Each line of the data below that holds the word "family" is to be reported in full.

• **Data for analysis**:
-=-=-=-=-
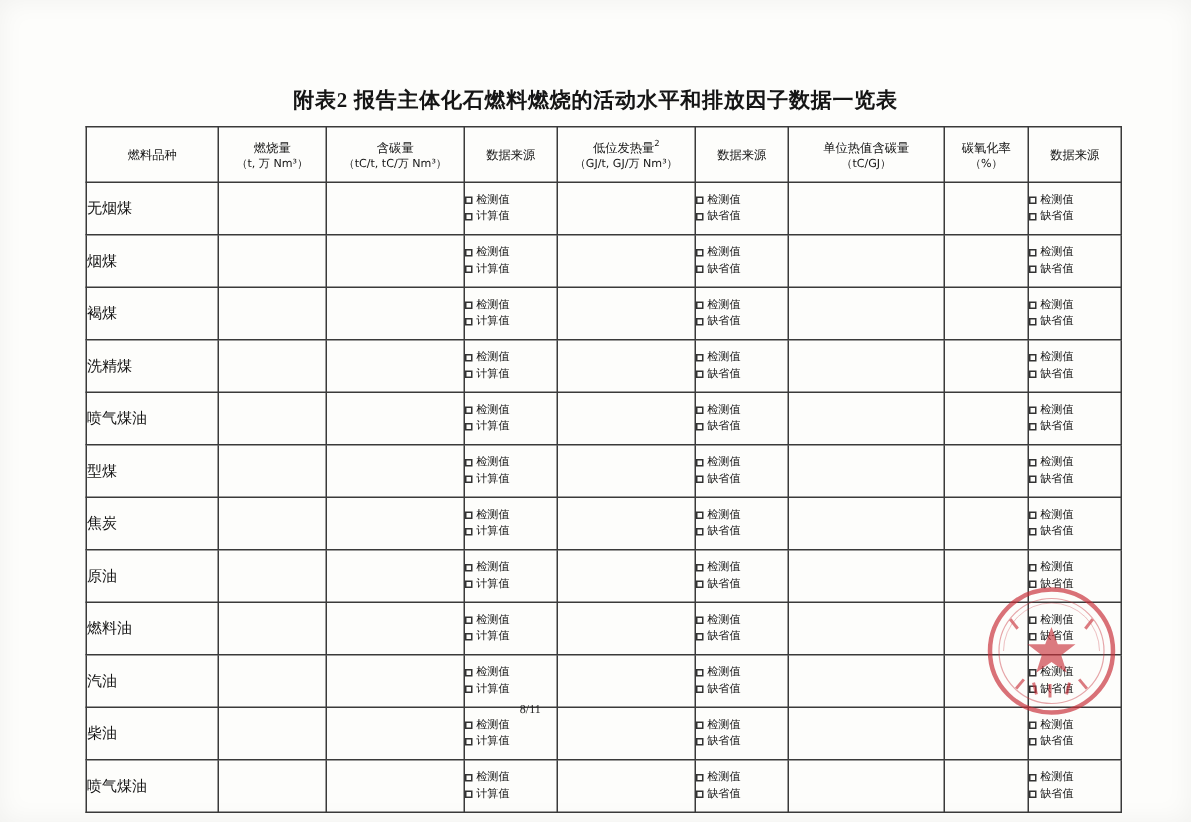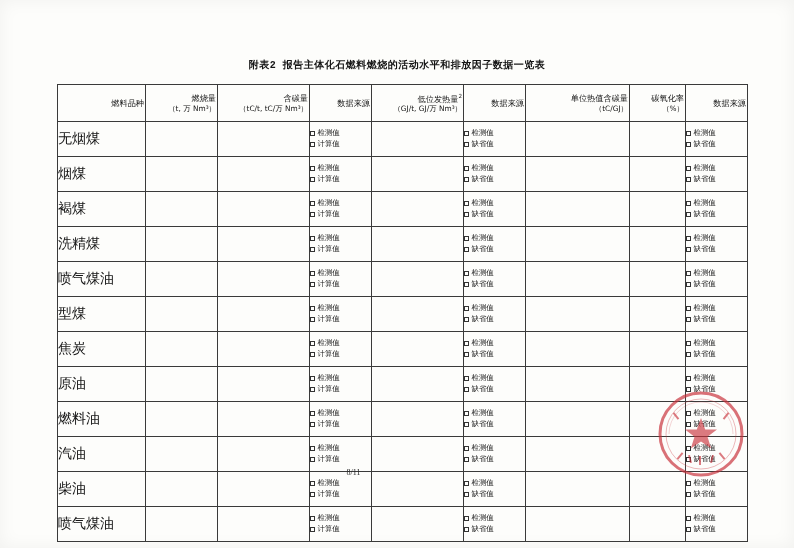--- a/index.html
+++ b/index.html
@@ -34,8 +34,8 @@
     left: 0;
     width: 794px;
     text-align: center;
-    font-family: Liberation Mono, monospace;
-    font-size: 10px;
+    font-family: Liberation Serif, serif;
+    font-size: 14px;
     font-weight: bold;
     color: #151515;
     letter-spacing: 0.5px;

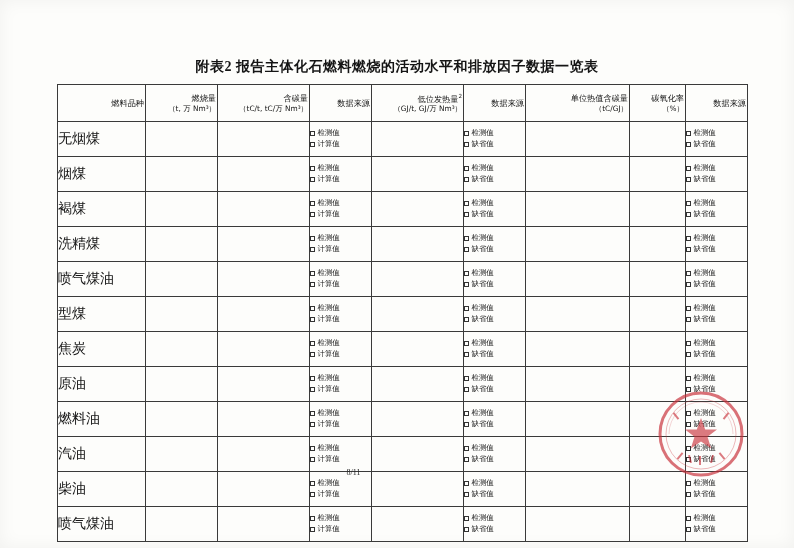--- a/index.html
+++ b/index.html
@@ -62,7 +62,7 @@
     font-weight: normal;
     font-size: 8px;
     line-height: 1.25;
-    text-align: right;
+    text-align: center;
     padding: 2px 1px;
   }
   .hd {

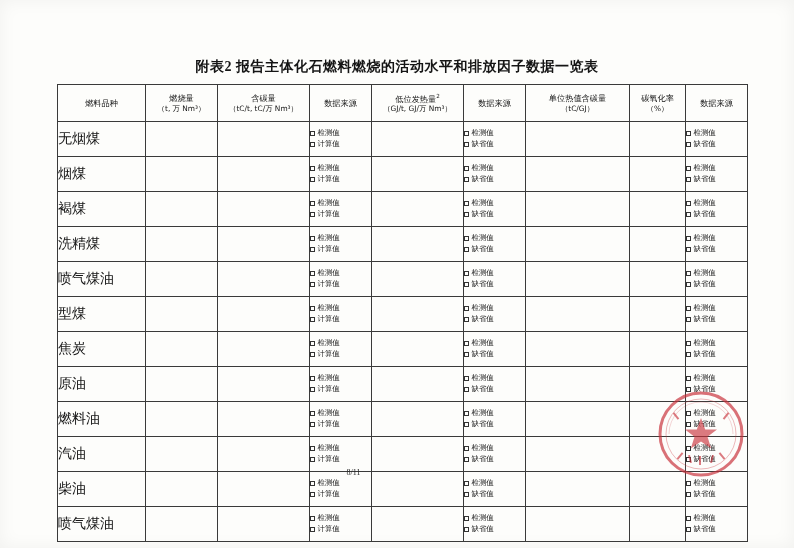--- a/index.html
+++ b/index.html
@@ -80,7 +80,7 @@
     vertical-align: super;
   }
   td.fuel {
-    font-size: 14px;
+    font-size: 10px;
     padding-left: 7px;
     height: 34px;
     white-space: nowrap;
-=-=-=-=-
• **Task response**:
-    font-family: Liberation Mono, monospace;
+    font-family: Liberation Serif, serif;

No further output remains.